Société

À contre-courant

Gérard Bélanger critique vigoureusement certains consensus entourant l’économie québécoise et les politiques censées l’améliorer

Par : Yvon Larose
Le Québec gaspille une grande partie de la valeur de son énergie hydro-électrique. D’une part, en la vendant sur le territoire québécois à des prix inférieurs au coût de production marginal de l’électricité, ce qui favorise la surconsommation, et d’autre part, en ne maximisant pas ses exportations d’électricité, en particulier vers la Nouvelle-Angleterre, où le prix de vente moyen pour le secteur résidentiel est trois fois plus élevé qu’au Québec.

Ces idées à contre-courant sont tirées de L’économie du Québec, mythes et réalité, un essai de 362 pages publié aux Éditions Varia par Gérard Bélanger, professeur au Département d’économique. «Dans ce livre, dit-il, je joue un rôle de critique qui s’inscrit en faux contre certaines idées de nature économique qui font l’objet d’un large consensus au Québec.»

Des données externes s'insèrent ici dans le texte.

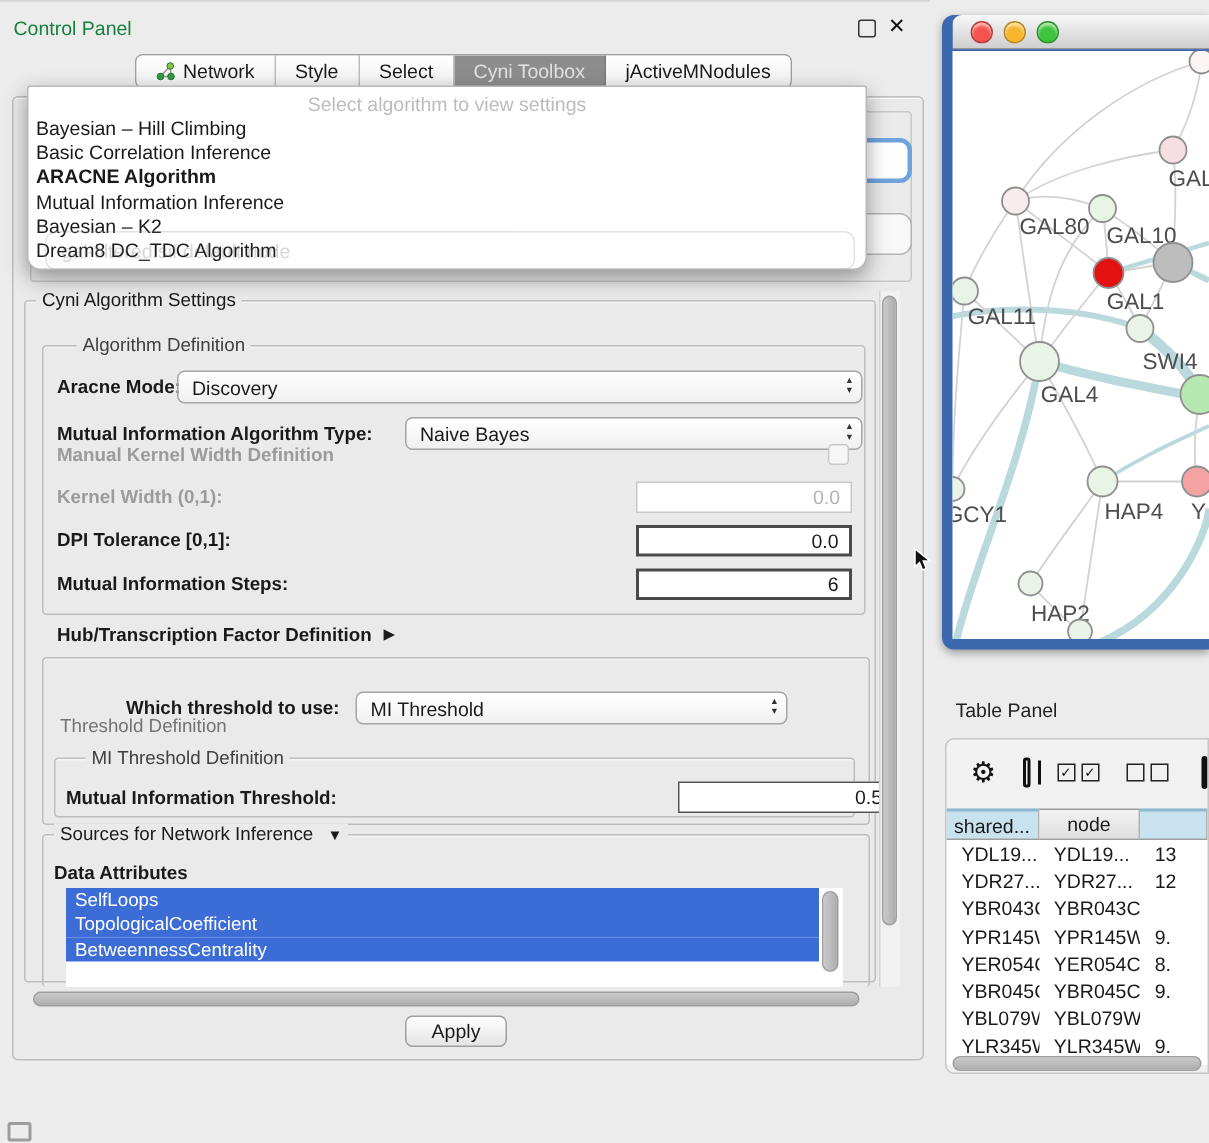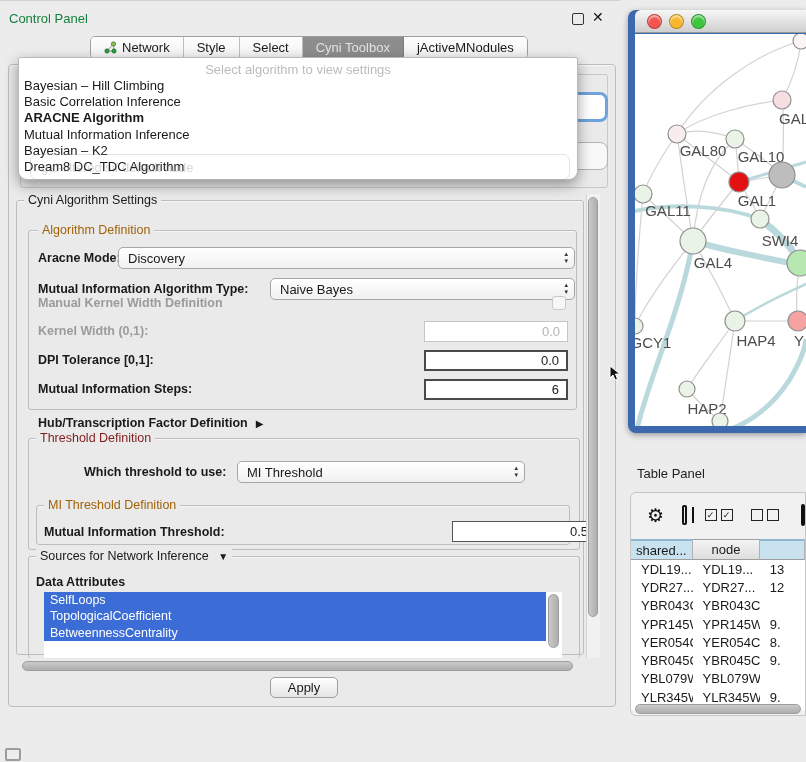--- a/index.html
+++ b/index.html
@@ -27,21 +27,21 @@
       padding-left:10px;font-size:13px;color:#6f6f6f;opacity:.28;z-index:60;pointer-events:none;}
   
   .popup{left:18px;top:57px;width:560px;height:123px;background:#fff;border:1px solid #b9b9b9;
       border-radius:2px 2px 9px 9px;box-shadow:0 5px 14px rgba(0,0,0,.38);z-index:50;}
   .popup-header{position:absolute;left:0;top:4px;width:100%;text-align:center;font-size:13px;color:#bcbcbc;}
   .popup-item{position:absolute;left:5px;width:540px;height:16px;font-size:13px;line-height:16px;padding-left:0;}
   .popup-item.sel{font-weight:bold;}
   
   .grp{border:1px solid #bdbdbd;border-radius:3px;box-shadow:inset 0 1px 0 rgba(255,255,255,.55);}
   .grp-label{background:#eaeaea;padding:0 4px;font-size:12.5px;white-space:nowrap;}
-  .blue{color:#a16207;} .green{color:#7f1d1d;}
+  .blue{color:#404040;margin-left:13px;} .green{color:#737373;margin-top:46px;}
   .flabel{font-size:12.5px;font-weight:bold;display:flex;align-items:center;height:20px;white-space:nowrap;}
   .flabel.dis{color:#9b9b9b;}
   .combo{height:22px;background:linear-gradient(#ffffff,#f0f0f0);border:1px solid #a6a6a6;border-radius:5px;
       display:flex;align-items:center;font-size:13px;padding-left:9px;}
   .combo .arrows{position:absolute;right:6px;top:2px;display:flex;flex-direction:column;align-items:center;
       font-size:7px;line-height:7px;color:#333;}
   .field{height:21px;background:#fff;border:1px solid #999;font-size:13px;display:flex;align-items:center;
       justify-content:flex-end;padding-right:7px;}
   .field.strong{border:2px solid #4a4a4a;}
   .field.dis{border:1px solid #c6c6c6;color:#b3b3b3;}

L’auteur explique, entre autres, que le modèle économique québécois, qui se caractérise par son interventionnisme, favorise les corporatismes, notamment le syndicalisme. «Cet interventionnisme, indique Gérard Bélanger, contrairement à ce que pense une bonne partie de la population, ne vise pas la recherche du bien commun, l’accroissement de la richesse collective, mais bien à subventionner les groupes d’intérêt bien organisés qui demandent l’aide de l’État. Ce modèle qui se traduit par des privilèges doit être brisé, car il est fort coûteux pour la société.» En 2004, le taux de syndicalisation au Québec était de 37,4 % contre 27,3 % pour l’Ontario. «Évoluant dans une société partiellement fermée par la langue, écrit l’auteur, les organisations syndicales ont au Québec un pouvoir de pression plus important qu’ailleurs.»

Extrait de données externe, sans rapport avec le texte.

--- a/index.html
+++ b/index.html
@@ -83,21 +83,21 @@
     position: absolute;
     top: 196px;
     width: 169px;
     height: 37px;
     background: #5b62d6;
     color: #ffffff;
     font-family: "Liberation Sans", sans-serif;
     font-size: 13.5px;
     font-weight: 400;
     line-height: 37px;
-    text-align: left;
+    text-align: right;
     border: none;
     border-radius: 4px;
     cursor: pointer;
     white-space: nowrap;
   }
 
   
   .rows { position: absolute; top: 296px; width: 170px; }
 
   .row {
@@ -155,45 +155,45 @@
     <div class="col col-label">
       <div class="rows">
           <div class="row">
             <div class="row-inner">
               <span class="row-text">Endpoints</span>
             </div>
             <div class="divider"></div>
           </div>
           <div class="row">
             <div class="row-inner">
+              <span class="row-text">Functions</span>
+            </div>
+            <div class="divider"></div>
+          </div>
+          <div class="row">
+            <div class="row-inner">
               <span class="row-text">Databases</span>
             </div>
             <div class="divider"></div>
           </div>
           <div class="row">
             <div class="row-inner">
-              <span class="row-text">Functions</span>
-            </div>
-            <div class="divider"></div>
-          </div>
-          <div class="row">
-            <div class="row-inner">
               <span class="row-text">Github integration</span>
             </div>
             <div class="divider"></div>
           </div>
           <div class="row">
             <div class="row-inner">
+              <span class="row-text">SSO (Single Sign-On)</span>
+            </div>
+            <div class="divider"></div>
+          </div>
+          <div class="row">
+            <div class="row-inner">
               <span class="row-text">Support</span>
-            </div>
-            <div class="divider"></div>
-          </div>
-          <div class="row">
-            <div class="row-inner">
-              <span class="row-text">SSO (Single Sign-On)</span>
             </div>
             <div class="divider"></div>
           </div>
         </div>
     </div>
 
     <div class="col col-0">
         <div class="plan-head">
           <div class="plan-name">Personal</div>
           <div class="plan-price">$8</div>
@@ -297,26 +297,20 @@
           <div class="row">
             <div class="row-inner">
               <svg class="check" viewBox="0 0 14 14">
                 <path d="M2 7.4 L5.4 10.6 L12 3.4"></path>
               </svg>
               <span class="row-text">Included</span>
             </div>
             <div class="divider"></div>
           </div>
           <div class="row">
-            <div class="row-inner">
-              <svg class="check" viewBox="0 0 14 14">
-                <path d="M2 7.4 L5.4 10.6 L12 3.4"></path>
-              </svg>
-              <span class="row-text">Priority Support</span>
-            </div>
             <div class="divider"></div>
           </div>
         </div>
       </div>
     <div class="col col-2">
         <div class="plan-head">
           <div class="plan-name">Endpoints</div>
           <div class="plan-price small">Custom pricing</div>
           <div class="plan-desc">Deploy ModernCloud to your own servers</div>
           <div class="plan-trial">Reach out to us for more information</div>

Dans son livre, Gérard Bélanger se penche notamment sur la vente de l’électricité à faible prix aux entreprises énergivores, notamment les alumineries, «une perte collective» pour le Québec, selon lui. Dans une étude publiée en 1989 avec son collègue Jean-Thomas Bernard, il avait estimé à quelque 300 millions les profits supplémentaires qu’Hydro-Québec réaliserait chaque année en exportant au nord-est américain l’électricité vendue aux nouvelles alumineries. «La vente de l’électricité à faible prix à ces entreprises représenterait une subvention implicite par emploi-année de plus de 190 000 $», ajoute-t-il.

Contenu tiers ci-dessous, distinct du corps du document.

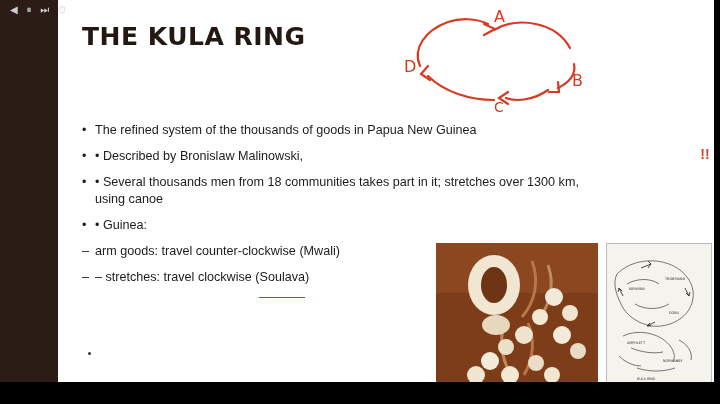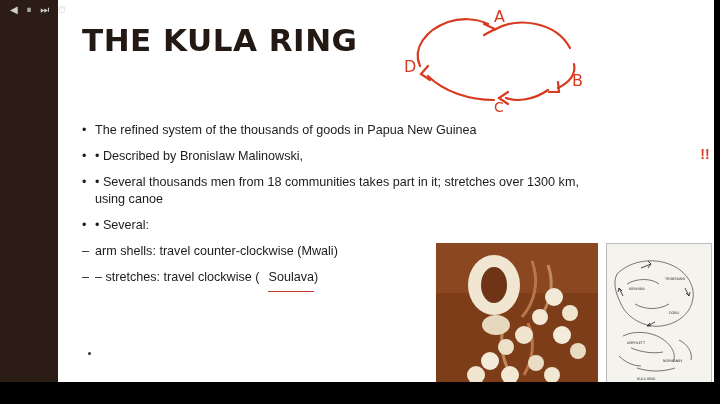--- a/index.html
+++ b/index.html
@@ -78,21 +78,21 @@
     font-weight: bold;
     line-height: 12px;
     text-align: center;
   }
   .title {
     position: absolute;
     left: 82px;
     top: 22px;
     font-family: "DejaVu Sans", sans-serif;
     font-weight: bold;
-    font-size: 31px;
+    font-size: 25px;
     letter-spacing: 0.5px;
     color: #231812;
     z-index: 5;
     white-space: nowrap;
   }
   
   .bullets {
     position: absolute;
     left: 82px;
     top: 122px;
@@ -115,22 +115,21 @@
     line-height: 17px;
   }
   .bullet-text {
     flex: 1 1 auto;
   }
   .dash-row .bullet-mark {
     letter-spacing: 0;
   }
   .underline-red {
     border-bottom: 1.5px solid #c0392b;
-    padding-bottom: 7px;
-    margin-left: 9px;
+    padding-bottom: 13px;
   }
   .stray-dot {
     position: absolute;
     left: 88px;
     top: 352px;
     width: 3px;
     height: 3px;
     background: #333;
     border-radius: 50%;
     z-index: 5;
@@ -214,25 +213,25 @@
     <div class="bullet-row">
       <span class="bullet-mark">•</span>
       <span class="bullet-text">• Described by Bronislaw Malinowski,</span>
     </div>
     <div class="bullet-row">
       <span class="bullet-mark">•</span>
       <span class="bullet-text">• Several thousands men from 18 communities takes part in it; stretches over 1300 km, using canoe</span>
     </div>
     <div class="bullet-row">
       <span class="bullet-mark">•</span>
-      <span class="bullet-text">• Several:</span>
+      <span class="bullet-text">• Guinea:</span>
     </div>
     <div class="bullet-row dash-row">
       <span class="bullet-mark">–</span>
-      <span class="bullet-text">arm shells: travel counter-clockwise (Mwali)</span>
+      <span class="bullet-text">arm goods: travel counter-clockwise (Mwali)</span>
     </div>
     <div class="bullet-row dash-row">
       <span class="bullet-mark">–</span>
       <span class="bullet-text">
         <span>– stretches: travel clockwise (</span><span class="underline-red">Soulava</span><span>)</span>
       </span>
     </div>
   </div>
 
   <div class="stray-dot"></div>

Au fil des pages, Gérard Bélanger vante les mérites de la décentralisation. Selon lui, les politiques de développement régional sont héritées du temps où l’agriculture et l’exploitation des richesses naturelles créaient beaucoup d’emplois. De nos jours, ces politiques défavorisent la région métropolitaine de Montréal où vit près de la moitié de la population du Québec avec une économie plus tournée vers le savoir, donc vers l’avenir. «La carte électorale, qui accorde beaucoup de poids aux régions, constitue aujourd’hui une tragédie», affirme-t-il. L’auteur de L’économie du Québec, mythes et réalité vante également les mérites de la concurrence. En 2000, les subventions aux entreprises québécoises se sont élevées à 469 $ par habitant contre 32 $ en Ontario. Pour Gérard Bélanger, le gouvernement doit prendre un virage institutionnel et favoriser la création d’un environnement plus concurrentiel axé sur l’efficacité et le non-gaspillage. «Les interventions gouvernementales ciblées sont inappropriées et fort coûteuses, écrit-il. Elles contribuent en fin de compte à politiser et à fausser grandement les décisions économiques normales.»